Copy the entries exactly. Leave out any pictures.

(Exercise input)

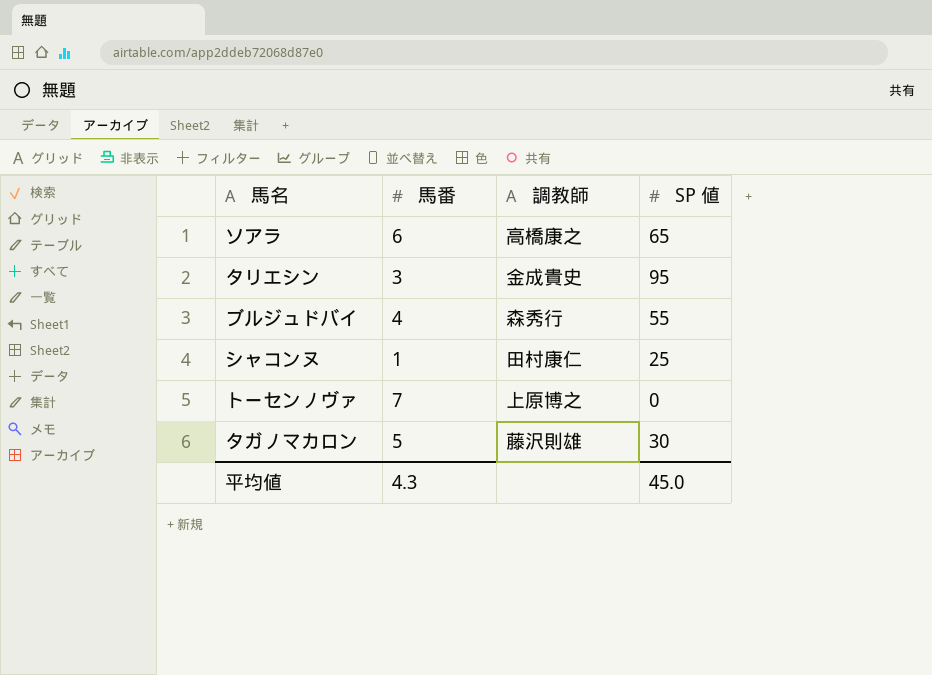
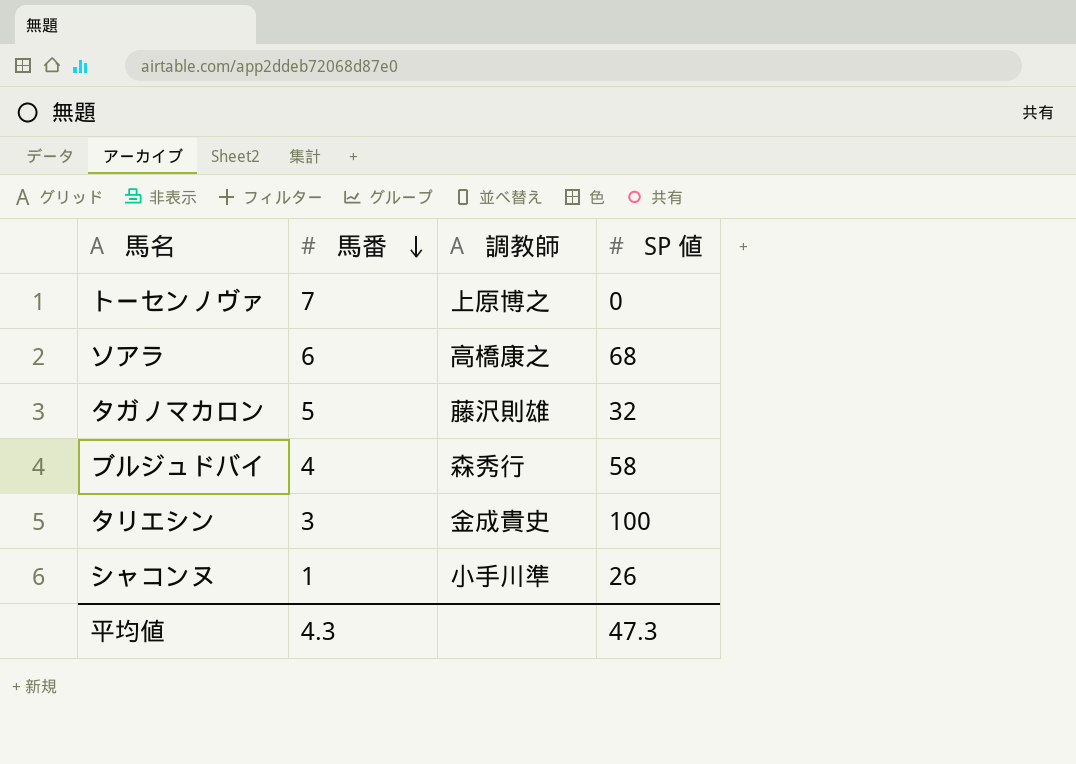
row order: none -> 馬番 descending
ソアラ | SP 値: 65 -> 68
タガノマカロン | SP 値: 30 -> 32
ブルジュドバイ | SP 値: 55 -> 58
タリエシン | SP 値: 95 -> 100
シャコンヌ | 調教師: 田村康仁 -> 小手川準
シャコンヌ | SP 値: 25 -> 26
平均値 | SP 値: 45.0 -> 47.3

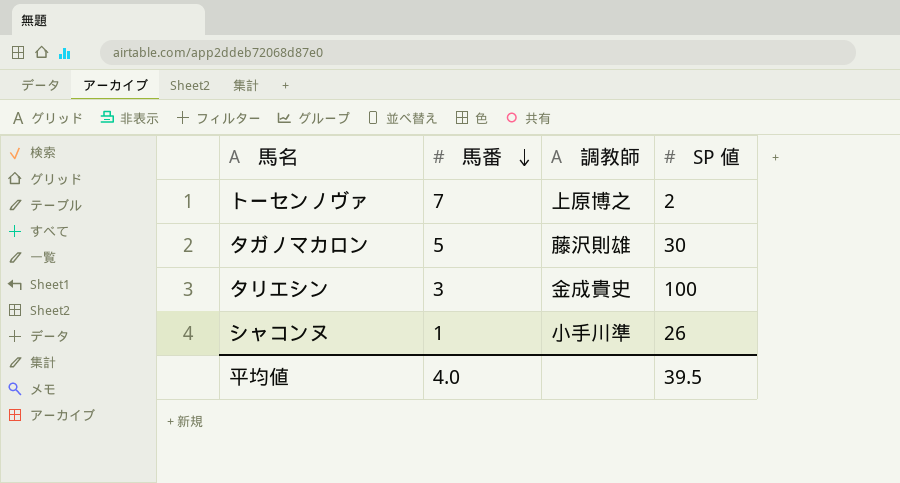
row ソアラ: 6 | 高橋康之 | 68 -> none
row ブルジュドバイ: 4 | 森秀行 | 58 -> none
トーセンノヴァ | SP 値: 0 -> 2
タガノマカロン | SP 値: 32 -> 30
平均値 | 馬番: 4.3 -> 4.0
平均値 | SP 値: 47.3 -> 39.5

(End Exercise input)

- _Answer for the task_
row order: none -> 馬番 descending
ソアラ | SP 値: 65 -> 68
タガノマカロン | SP 値: 30 -> 32
ブルジュドバイ | SP 値: 55 -> 58
タリエシン | SP 値: 95 -> 100
シャコンヌ | 調教師: 田村康仁 -> 小手川準
シャコンヌ | SP 値: 25 -> 26
平均値 | SP 値: 45.0 -> 47.3

row ソアラ: 6 | 高橋康之 | 68 -> none
row ブルジュドバイ: 4 | 森秀行 | 58 -> none
トーセンノヴァ | SP 値: 0 -> 2
タガノマカロン | SP 値: 32 -> 30
平均値 | 馬番: 4.3 -> 4.0
平均値 | SP 値: 47.3 -> 39.5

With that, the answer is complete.